Publicada em: 12/09/2022 10:05 - -destakMS

A resposta para o questionamento “o que é ser liberal?” depende de quando, de onde e para quem a pergunta foi feita.

Uma pessoa que se diz liberal pode ser de esquerda, de direita, de centro, democrata, autoritária, progressista, conservadora, petista, bolsonarista, a favor da legalização das drogas ou contra a legalização das drogas, por exemplo.

Mas como isso é possível? No fim das contas, tudo gira em torno das diversas definições do conceito de liberdade e das enormes divergências sobre o que deve ser feito para garanti-la. E é por isso que as pessoas que se dizem liberais (ou que são chamadas de liberais) podem defender tantas coisas diferentes.

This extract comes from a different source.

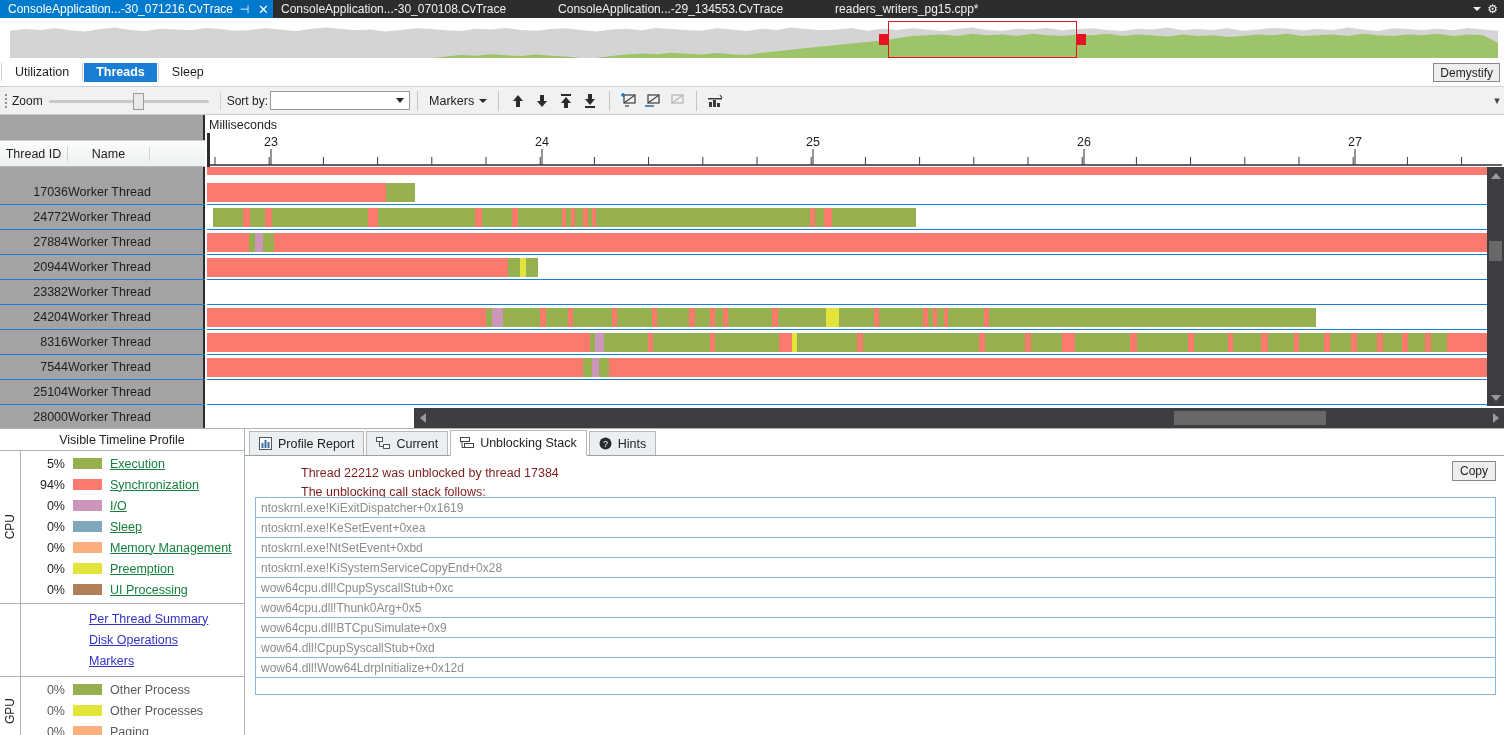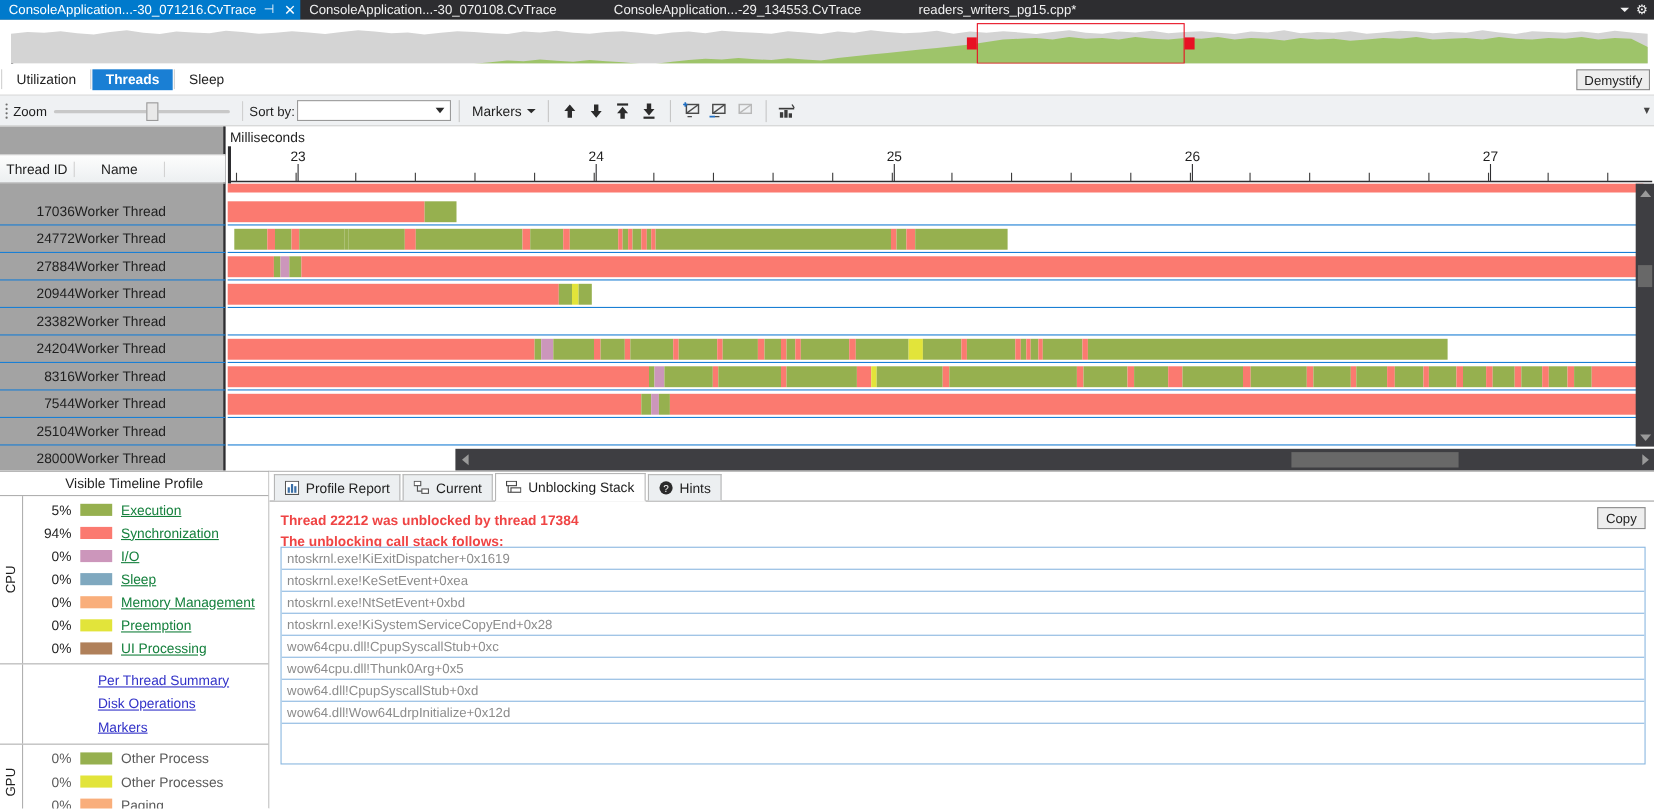"Thread 22212 was unblocked by" .db-title { color: #ef4444 -> #7f1d1d; font-weight: bold -> normal; margin-left: none -> 46px }
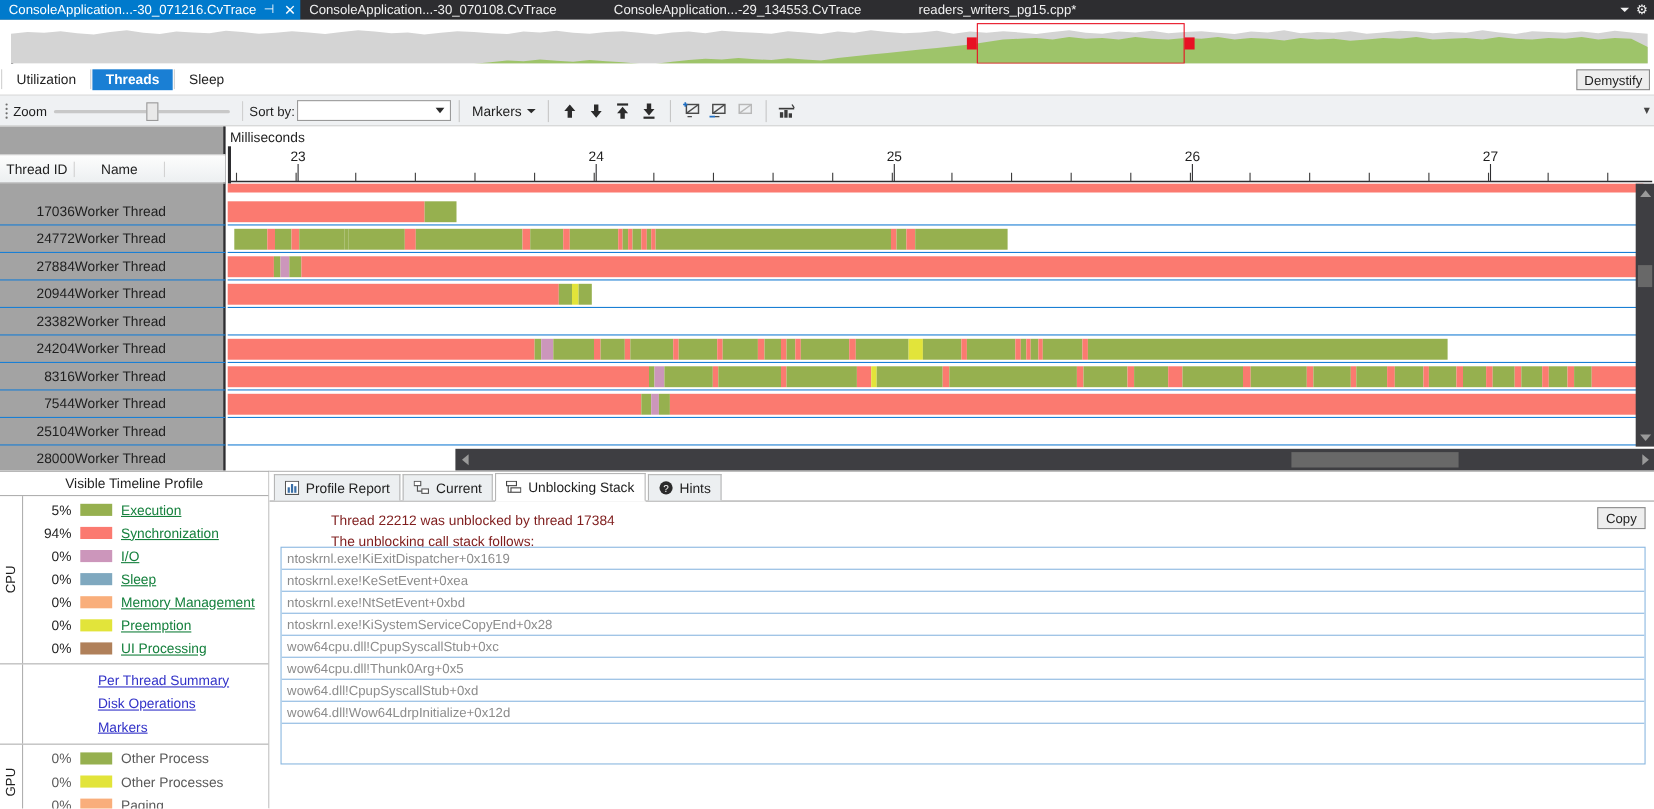"wow64cpu.dll!BTCpuSimulate+0x9" div.stack-row { html: none -> <div>wow64cpu.dll!BTCpuSimulate+0x9</div> }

Nem sempre foi assim, no entanto. No início, entre os séculos 18 e 19, o liberalismo se consolidava na política de olho principalmente em uma coisa: reduzir ou acabar com os poderes quase ilimitados dos reis e ampliar os direitos individuais. Mas, desde então, surgiram vários liberalismos, com muitas ramificações e divergências.

Atualmente, os liberais costumam ser divididos em dois grandes grupos: um mais à direita (conservador, neoliberal ou libertário) e outro mais à esquerda (progressista ou igualitário). E muitas vezes o debate passa mais por questões econômicas do que por questões políticas.

Para dar conta de toda essa complexidade, a BBC News Brasil vai responder a algumas das questões mais fundamentais para entender o liberalismo (ou os liberalismos) e seu peso político, explicando primeiramente as origens da ideologia e sua identificação com a direita ou com a esquerda do espectro político.

Depois, explicaremos como os liberais atualizaram suas ideias e se dividiram em diversas partes do mundo, incluindo o Brasil. Em seguida, mergulharemos em uma das principais críticas ao pensamento liberal: a desigualdade social. E, por fim, abordaremos a mais famosa corrente liberal no Brasil: o neoliberalismo.

As origens do liberalismo


O liberalismo como conjunto de ideais e posições políticas se consolidou na Europa e nos EUA a partir do século 19. Mas as origens dos conceitos que iriam resultar no liberalismo tem uma história muito mais antiga e — muitas vezes — nebulosa.


No livro Ideologias Políticas: Uma Introdução, o cientista político Andrew Shorten cita laços do liberalismo com a Grécia e a Roma Antiga, onde floresciam teorias e práticas sobre igualdade, democracia e o Estado enquanto garantidor da liberdade. E também com a China antiga e a defesa que o filósofo Lao Tsé fazia da existência de uma ordem natural (sem interferências humanas).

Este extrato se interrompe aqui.